Period of Performance: 08/27/2014 - 11/29/2016

$749K

Phase 2 SBIR

Recipient Firm

Isocline Engineering
1301 Beal ave
Ann Arbor, MI 48109
Principal Investigator

Abstract

ABSTRACT: Wide field of view (WFOV) video capability on unmanned aerial systems (UAS) has outpaced data transmission capability. Identifying regions of interest (often performed through object recognition) enables selective video compression and maximizes the useful content in data transmission. Neuromorphic classifiers currently hold the records for greatest accuracy of object recognition and speech recognition, but are too computationally intensive for deployment in autonomous systems. This proposal describes a programmable microchip for energy-efficient acceleration of neuromorphic classifiers. Neuromorphic classifiers interpret sensor data much like the human brain does, allowing them to efficiently recognize dismounts, equipment, buildings, terrains, and other interesting features in video.
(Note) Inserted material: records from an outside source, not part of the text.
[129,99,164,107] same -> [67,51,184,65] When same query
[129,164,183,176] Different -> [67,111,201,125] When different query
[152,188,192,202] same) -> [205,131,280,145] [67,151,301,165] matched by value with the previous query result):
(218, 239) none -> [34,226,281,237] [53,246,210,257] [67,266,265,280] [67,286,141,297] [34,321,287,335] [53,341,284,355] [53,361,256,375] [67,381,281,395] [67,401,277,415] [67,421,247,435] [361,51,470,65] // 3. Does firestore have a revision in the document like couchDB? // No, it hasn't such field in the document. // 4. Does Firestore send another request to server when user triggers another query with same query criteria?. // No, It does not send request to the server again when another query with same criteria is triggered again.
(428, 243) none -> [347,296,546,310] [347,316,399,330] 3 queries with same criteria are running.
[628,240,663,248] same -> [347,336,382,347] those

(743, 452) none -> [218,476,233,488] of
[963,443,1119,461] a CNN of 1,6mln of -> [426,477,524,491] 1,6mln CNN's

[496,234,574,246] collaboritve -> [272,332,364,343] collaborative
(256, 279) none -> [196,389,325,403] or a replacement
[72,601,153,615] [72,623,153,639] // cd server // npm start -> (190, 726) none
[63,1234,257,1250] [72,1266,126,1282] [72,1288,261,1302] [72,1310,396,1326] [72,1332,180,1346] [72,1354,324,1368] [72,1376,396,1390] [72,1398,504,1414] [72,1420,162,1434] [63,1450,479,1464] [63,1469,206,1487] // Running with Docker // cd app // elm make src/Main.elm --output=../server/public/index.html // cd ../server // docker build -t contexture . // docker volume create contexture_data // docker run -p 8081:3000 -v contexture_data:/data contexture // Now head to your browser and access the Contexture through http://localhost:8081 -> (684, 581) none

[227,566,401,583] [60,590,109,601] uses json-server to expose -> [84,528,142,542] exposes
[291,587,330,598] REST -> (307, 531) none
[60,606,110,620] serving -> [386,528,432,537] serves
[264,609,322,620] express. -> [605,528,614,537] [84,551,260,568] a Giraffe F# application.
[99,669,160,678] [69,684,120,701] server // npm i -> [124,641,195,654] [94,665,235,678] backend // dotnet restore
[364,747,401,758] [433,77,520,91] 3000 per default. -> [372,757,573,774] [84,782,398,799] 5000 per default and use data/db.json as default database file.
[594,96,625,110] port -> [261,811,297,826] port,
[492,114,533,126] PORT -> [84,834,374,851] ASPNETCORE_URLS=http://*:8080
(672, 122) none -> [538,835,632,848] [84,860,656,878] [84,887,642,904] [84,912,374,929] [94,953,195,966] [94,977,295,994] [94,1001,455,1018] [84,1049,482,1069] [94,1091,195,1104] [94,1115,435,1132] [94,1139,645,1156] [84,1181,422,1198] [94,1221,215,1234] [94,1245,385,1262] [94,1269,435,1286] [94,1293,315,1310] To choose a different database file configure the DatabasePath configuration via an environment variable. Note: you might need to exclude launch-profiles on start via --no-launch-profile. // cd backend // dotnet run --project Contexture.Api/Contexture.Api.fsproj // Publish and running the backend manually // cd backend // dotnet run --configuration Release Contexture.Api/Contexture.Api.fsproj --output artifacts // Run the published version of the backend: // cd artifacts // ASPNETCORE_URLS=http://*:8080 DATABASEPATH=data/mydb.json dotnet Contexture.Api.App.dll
The proposed platform will increase the capabilities of UAS while greatly reducing the form factor and power requirements of the control systems. In our Phase I effort we developed a mixed-signal circuitry that showed a 46-360x improvement in power efficiency, and a 700-9200x improvement in performance per volume, in comparison to a digital ASIC implementation or FPGA implementation, respectively. In this Phase II effort we will fabricate a prototype system that meets the target requirements of the solicitation. BENEFIT: The proposed system can function as a general purpose data classifier with little modification. Many commercial electronics are looking for new ways of interacting with the outside world that can benefit through this technology. In each of these applications the proposed system will be able to perform the task with much greater accuracy and performance with a lower power budget than other solutions. Military applications include object recognition for autonomous systems, navigation for autonomous systems through optical flow, and voice and gesture recognition for human interfaces. Potential consumer applications include medical devices that include data classifiers for detecting heart attacks or seizures, speech and object recognition for handheld devices like cellphones, and human interfaces for automobiles.